== DATASET ENTRIES
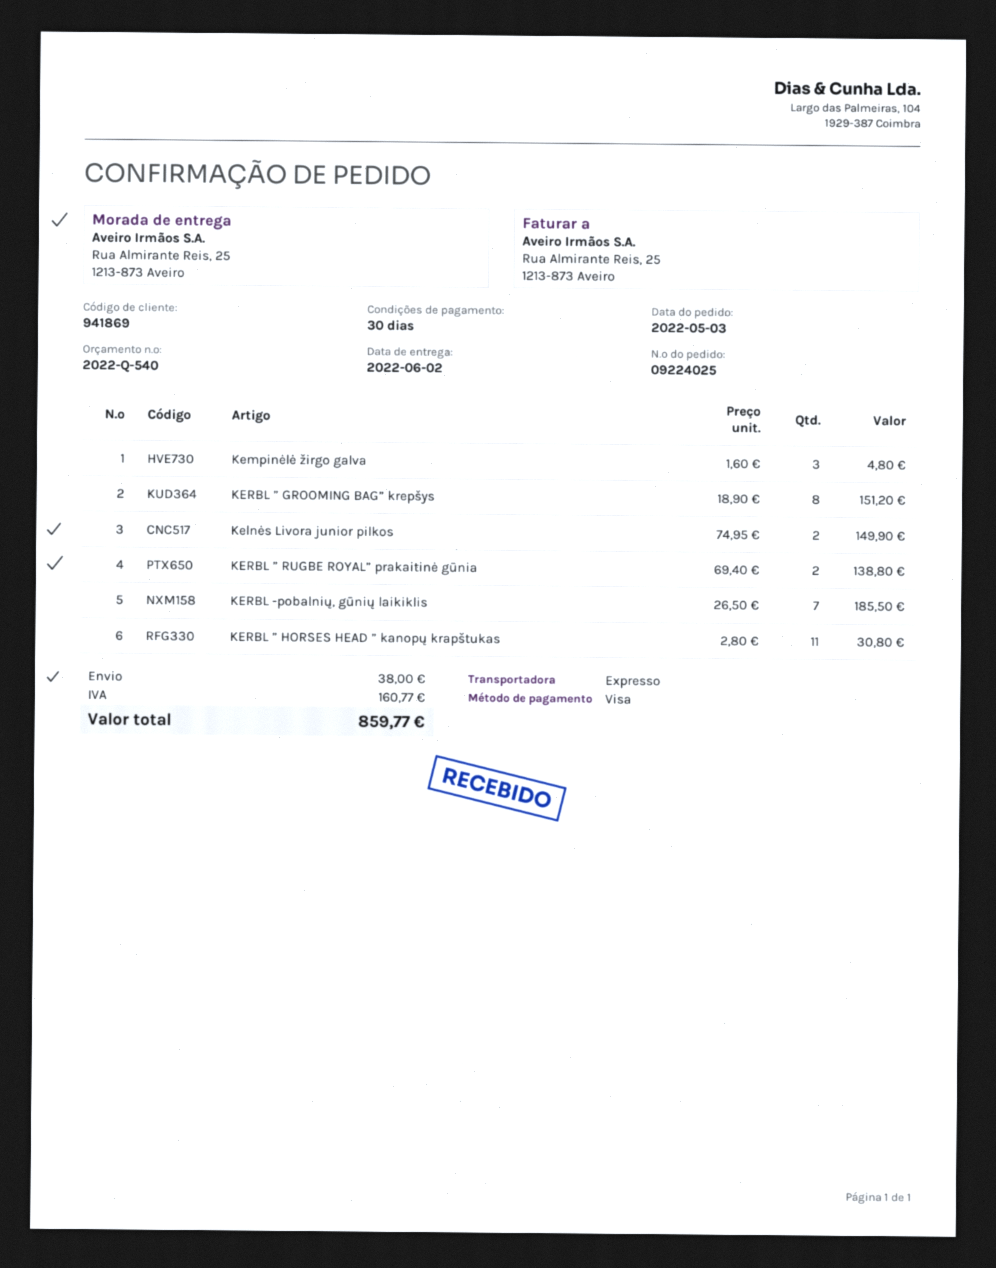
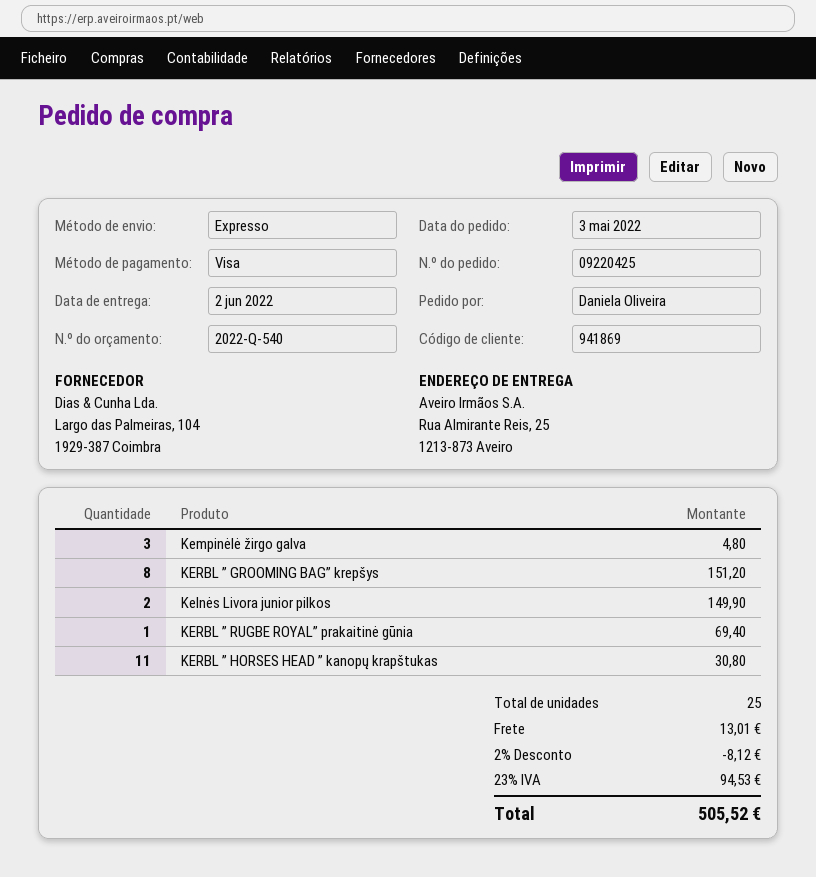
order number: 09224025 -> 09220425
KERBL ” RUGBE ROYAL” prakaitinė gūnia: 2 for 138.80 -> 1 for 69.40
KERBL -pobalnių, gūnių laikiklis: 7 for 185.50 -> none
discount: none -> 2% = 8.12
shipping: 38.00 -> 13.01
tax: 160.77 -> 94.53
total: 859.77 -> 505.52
====
== DATASET ENTRIES
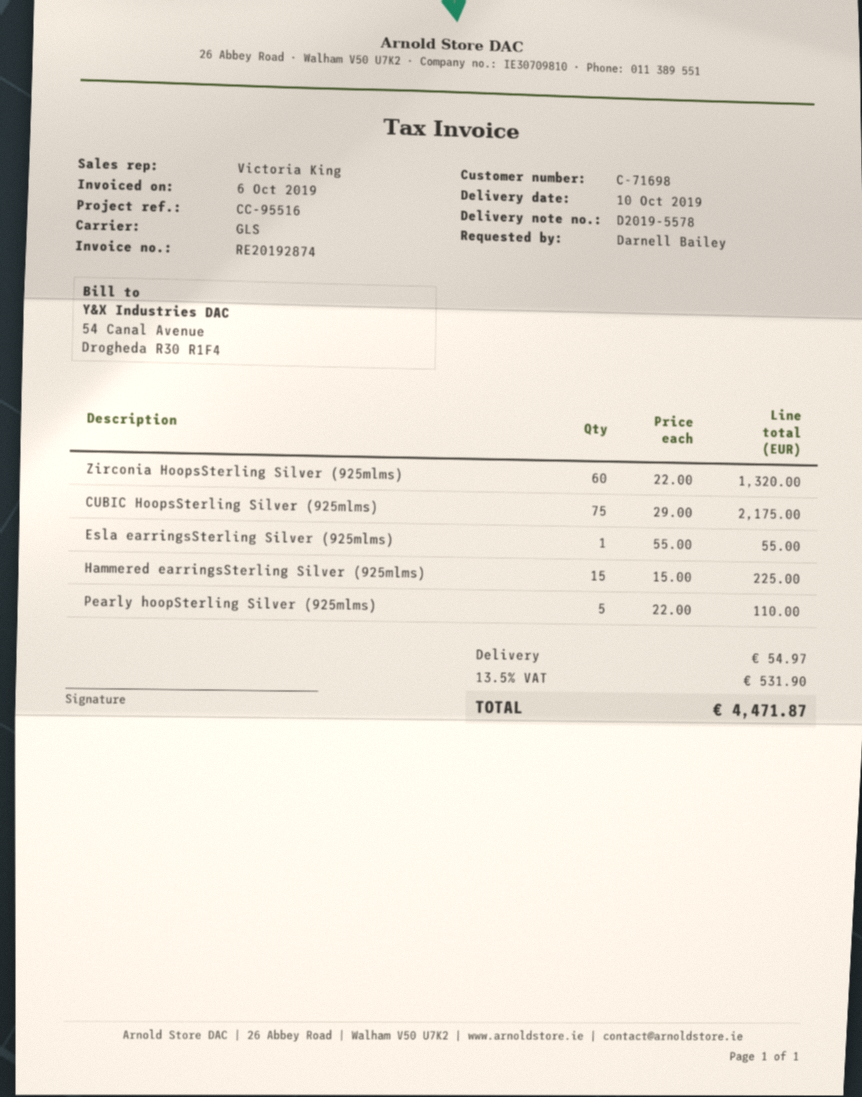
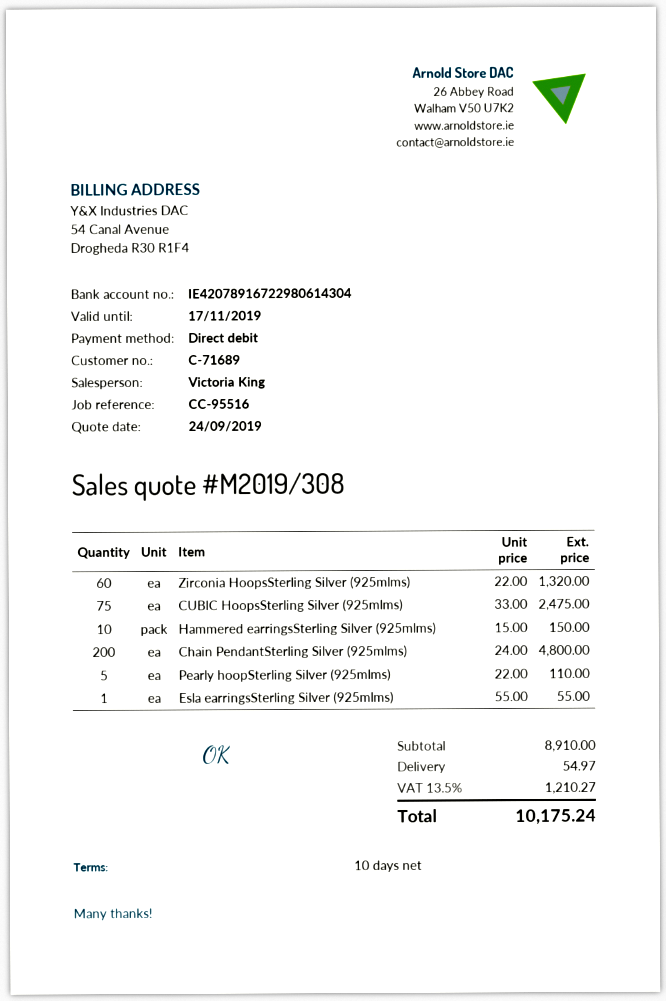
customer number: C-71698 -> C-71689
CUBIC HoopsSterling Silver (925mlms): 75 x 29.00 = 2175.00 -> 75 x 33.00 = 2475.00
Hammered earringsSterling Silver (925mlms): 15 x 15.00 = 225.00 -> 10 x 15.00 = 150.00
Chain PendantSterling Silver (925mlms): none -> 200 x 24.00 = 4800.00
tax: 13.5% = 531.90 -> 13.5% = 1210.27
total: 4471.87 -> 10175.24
====
Scan the entries above for the line containing "order number: 09224025 -> 09220425", and copy it and all lines after it exactly, down to and including the line containing "total: 859.77 -> 505.52".

* _RESULT_:
order number: 09224025 -> 09220425
KERBL ” RUGBE ROYAL” prakaitinė gūnia: 2 for 138.80 -> 1 for 69.40
KERBL -pobalnių, gūnių laikiklis: 7 for 185.50 -> none
discount: none -> 2% = 8.12
shipping: 38.00 -> 13.01
tax: 160.77 -> 94.53
total: 859.77 -> 505.52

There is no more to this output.